With both ends included, repeat exactly the lines of the entries below from the one containing "Cidade - UF" down to the one containing "width: 112px ->", and no others.

GIVEN DATA ▸
Content starts

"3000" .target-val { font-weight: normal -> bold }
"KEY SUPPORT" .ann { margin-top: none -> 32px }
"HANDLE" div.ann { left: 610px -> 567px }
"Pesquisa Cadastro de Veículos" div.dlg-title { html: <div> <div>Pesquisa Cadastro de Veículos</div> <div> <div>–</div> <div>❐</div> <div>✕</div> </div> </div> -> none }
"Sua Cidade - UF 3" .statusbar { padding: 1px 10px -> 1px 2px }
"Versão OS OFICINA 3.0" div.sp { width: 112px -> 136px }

Content ends
Content starts

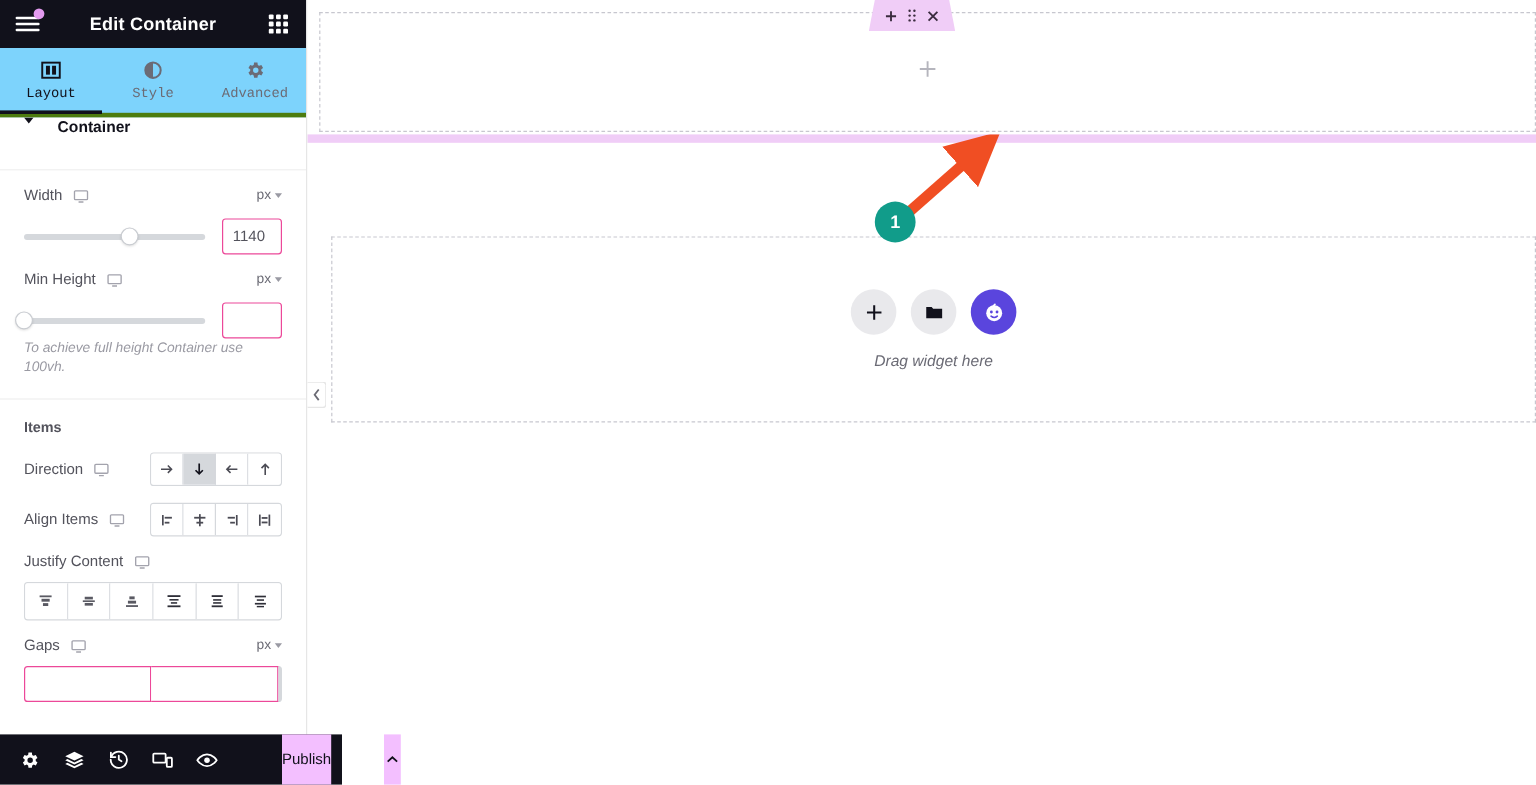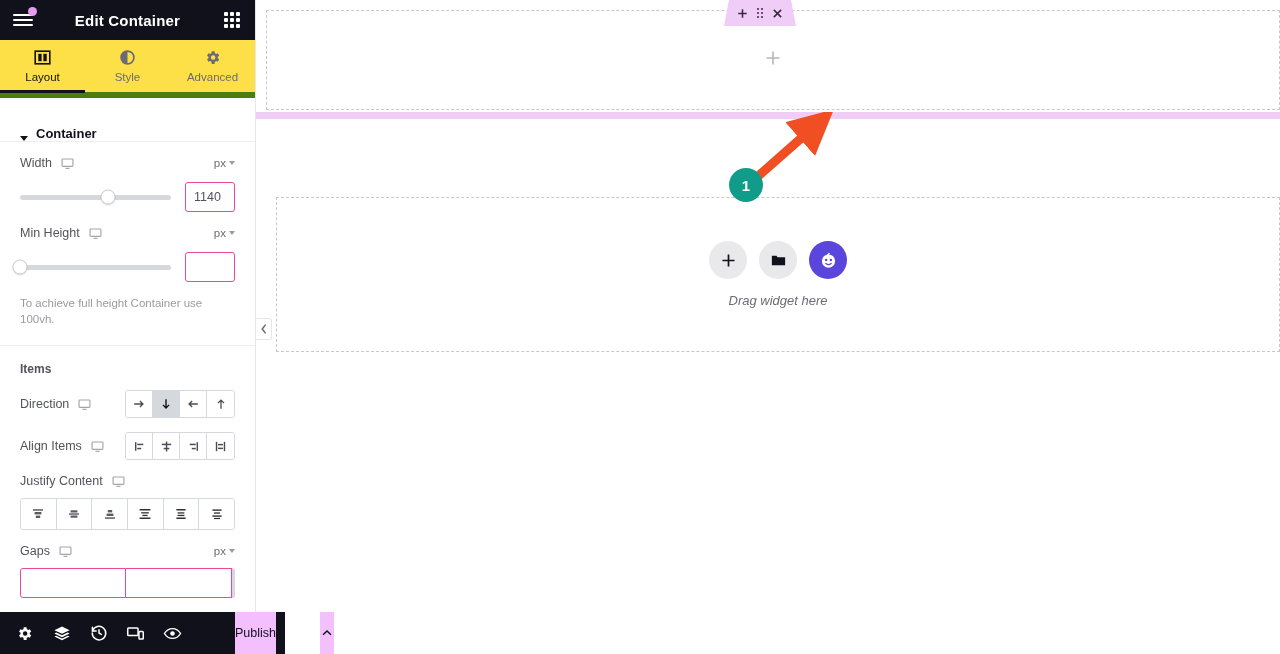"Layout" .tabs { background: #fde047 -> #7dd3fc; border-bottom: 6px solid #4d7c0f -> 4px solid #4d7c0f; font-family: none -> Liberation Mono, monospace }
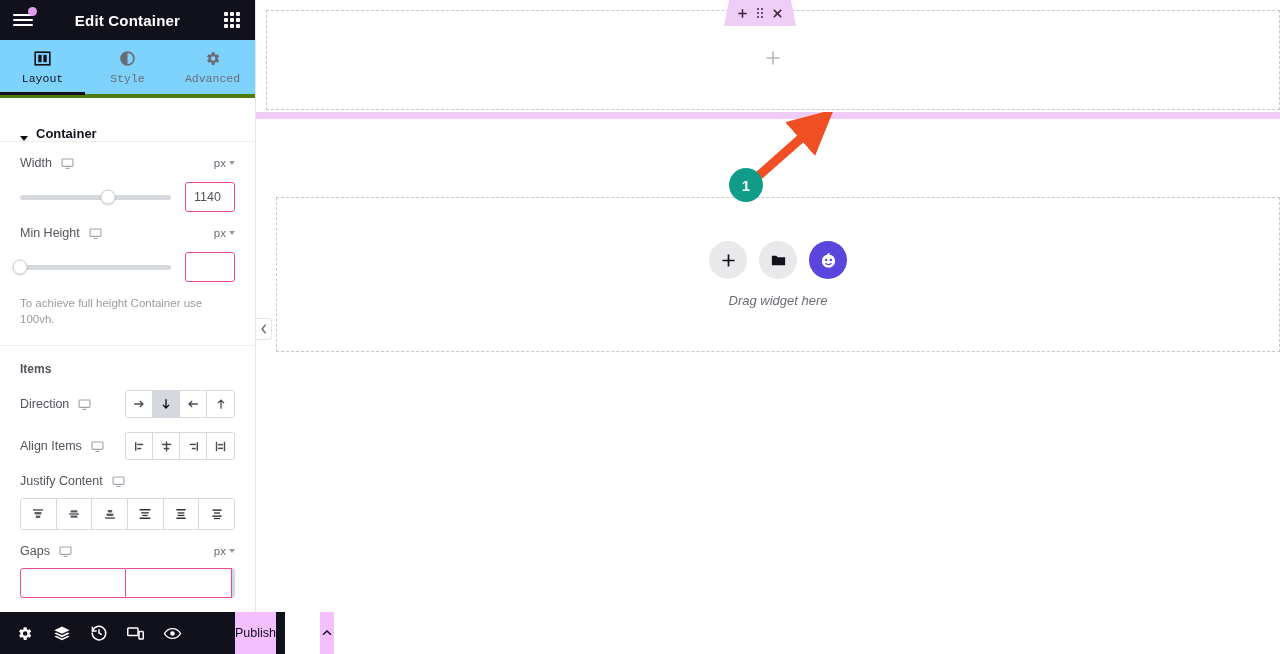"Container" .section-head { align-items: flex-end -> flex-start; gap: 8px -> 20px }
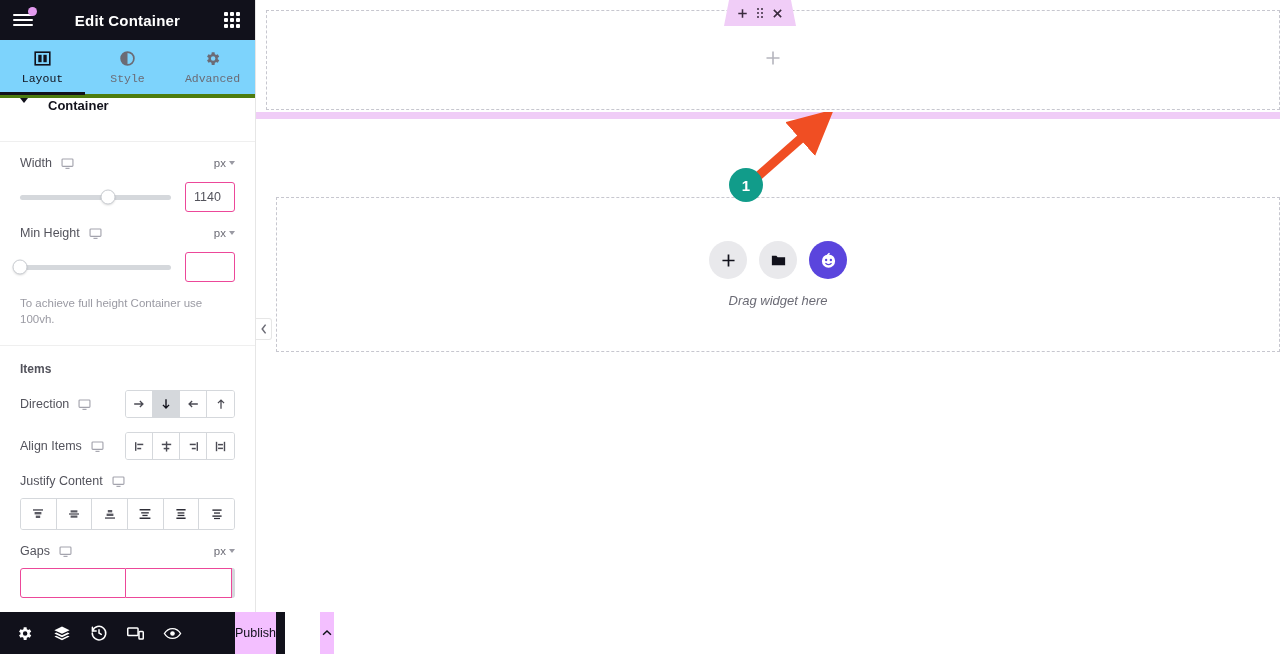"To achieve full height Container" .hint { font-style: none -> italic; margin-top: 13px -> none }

Content ends

RESULT BELOW ▸
"Sua Cidade - UF 3" .statusbar { padding: 1px 10px -> 1px 2px }
"Versão OS OFICINA 3.0" div.sp { width: 112px -> 136px }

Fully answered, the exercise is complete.